Active chairing means enabling trustees to play to their strengths. Encourage trustees to follow Barack Obama’s “don’t admire the problem” culture of discussion that focusses on solutions-oriented contributions.
Don’t admire the problem!
Chairs who successfully involve quieter and less forthcoming trustees shared the following tips:
- Pairs: Invite trustees to discuss an issue in pairs and give a summary. More introverted trustees may prefer sharing their opinion in smaller groups. Summary contributions to the entire board also allow for a degree of depersonalisation that can foster openness.
- Around the room: Go around the (virtual) room to give every attendee an opportunity to speak (a pass is possible). However, some agenda items are better handled by exception where everyone who wants to contribute raises their hand to speak. For specific decisions, a show of hands or survey can quickly reveal the range of views present and then focus discussions on areas of agreement and disagreement.

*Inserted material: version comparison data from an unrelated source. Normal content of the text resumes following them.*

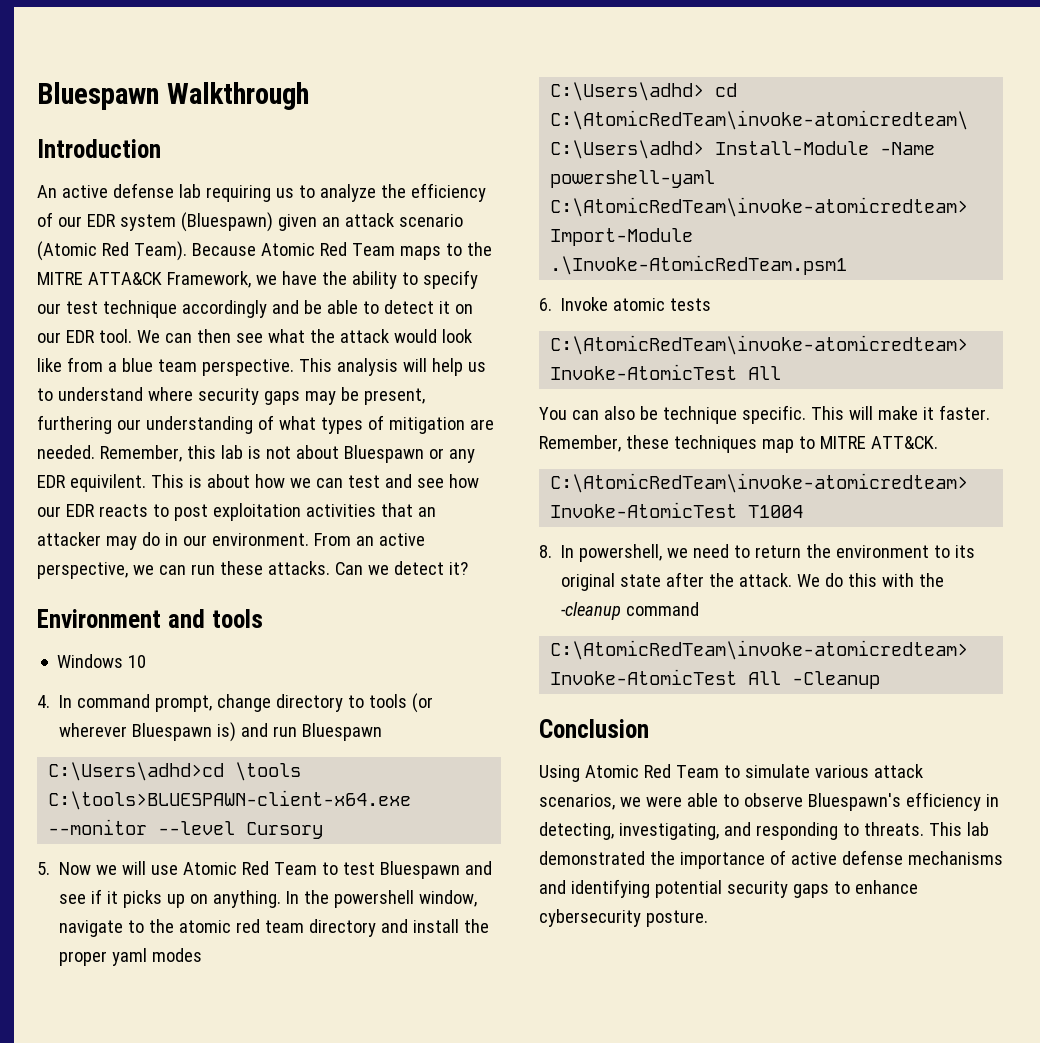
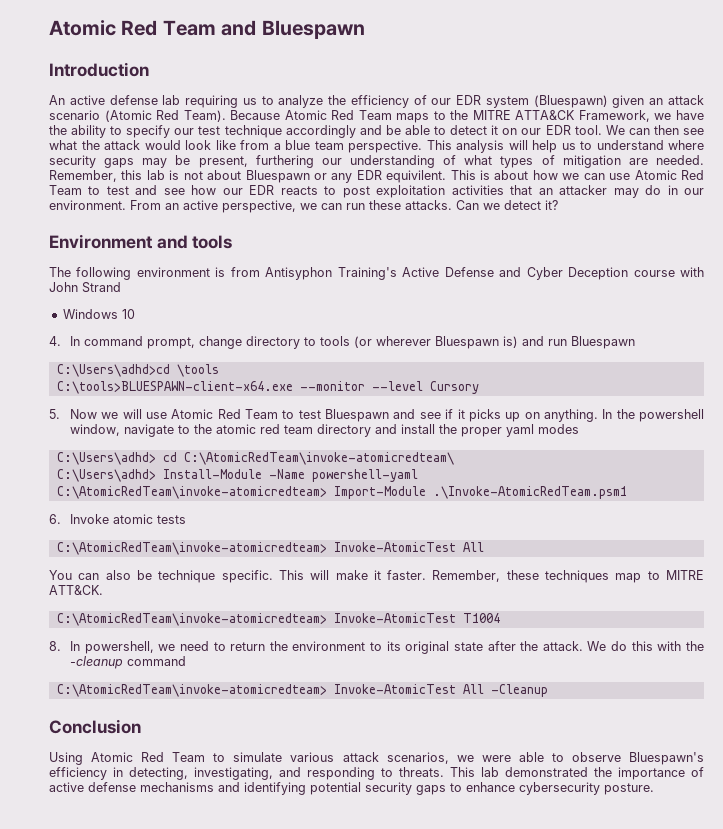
- Bluespawn Walkthrough
+ Atomic Red Team and Bluespawn
- This is about how we can test and see how our EDR reacts to post exploitation activities that an attacker may do in our environment.
+ This is about how we can use Atomic Red Team to test and see how our EDR reacts to post exploitation activities that an attacker may do in our environment.
+ The following environment is from Antisyphon Training's Active Defense and Cyber Deception course with John Strand

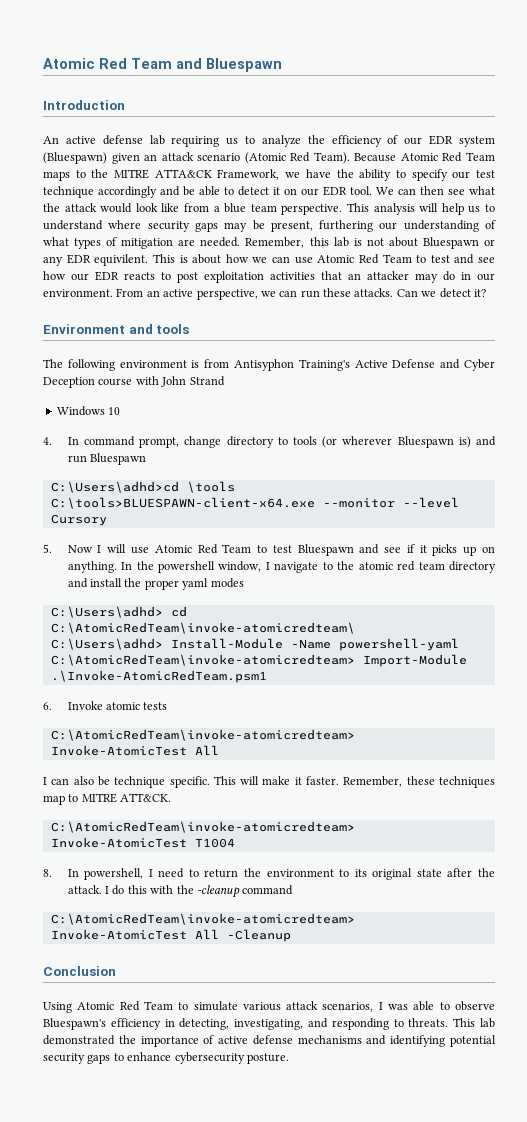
- 5. Now we will use Atomic Red Team to test Bluespawn and see if it picks up on anything.
+ 5. Now I will use Atomic Red Team to test Bluespawn and see if it picks up on anything.
- In the powershell window, navigate to the atomic red team directory and install the proper yaml modes
+ In the powershell window, I navigate to the atomic red team directory and install the proper yaml modes
- You can also be technique specific.
+ I can also be technique specific.
- 8. In powershell, we need to return the environment to its original state after the attack.
+ 8. In powershell, I need to return the environment to its original state after the attack.
- We do this with the -cleanup command
+ I do this with the -cleanup command
- Using Atomic Red Team to simulate various attack scenarios, we were able to observe Bluespawn's efficiency in detecting, investigating, and responding to threats.
+ Using Atomic Red Team to simulate various attack scenarios, I was able to observe Bluespawn's efficiency in detecting, investigating, and responding to threats.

Good discussions emerge when chairs can deliberately engage attendees with contrasting views, challenging questions, and need for clarification. Both virtual and in-person Board meetings might benefit from adopting a wider range of hand signals that attendees can use to indicate the kind of contribution they would like to make. A range of hand signs not only enables discussion-centred chairing, it also allows attendees to express different viewpoints simply and visibly without needing to take centre stage.

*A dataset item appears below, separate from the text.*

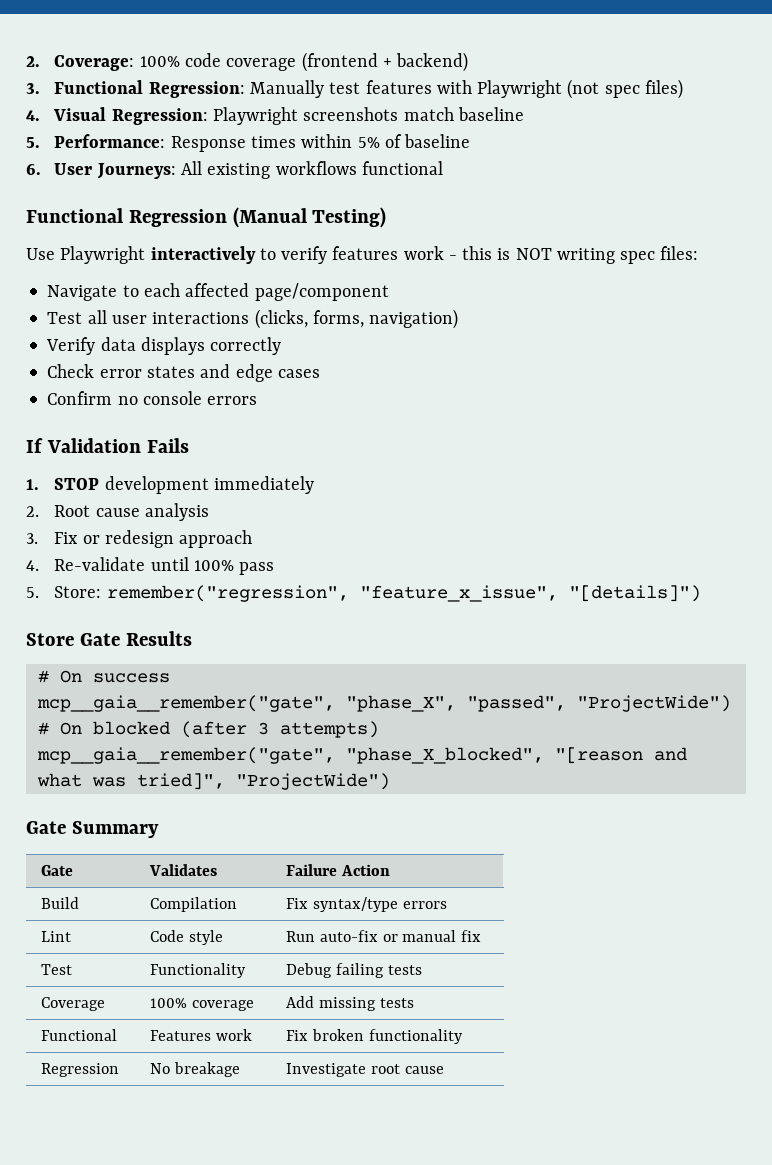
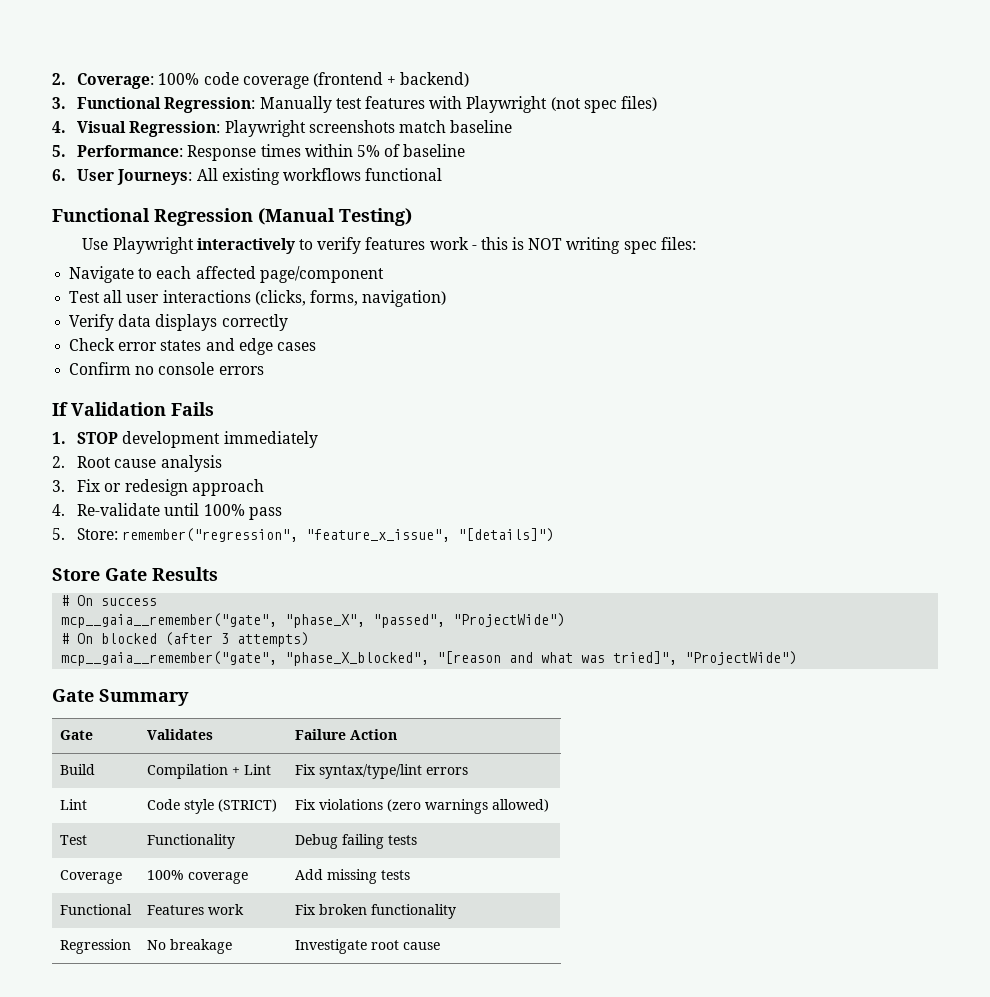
- Build | Compilation | Fix syntax/type errors
+ Build | Compilation + Lint | Fix syntax/type/lint errors
- Lint | Code style | Run auto-fix or manual fix
+ Lint | Code style (STRICT) | Fix violations (zero warnings allowed)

Finally, active chairs are not only aware of trustees’ habits and preferences in discussions, but also of their own ability to shape and even inadvertently shut-down conversations. Chairs’ opinions disproportionately affect discussions. To avoid biasing debate, some chairs find it helpful to deliberately withhold their contribution to the end of a discussion. (Flowers, M. L. (1977). A laboratory test of some implications of Janis’s groupthink hypothesis. Journal of Personality and Social Psychology, 35(12), 888.)
Extra tip: Supporting good chairing
To help Chairs facilitate effective decision-making, Boards could consider the following:
Introduce a vice chair to provide regular feedback to the chair and support with preparing and leading board meetings.
Rotate decision-making roles. Certain agenda items could be assigned to a named trustee with the authority to make a final decision and commit the charity to action.
Work with a board secretary who can facilitate effective decision-making by helping maintain good meeting practice. The role of board secretary is not purely administrative.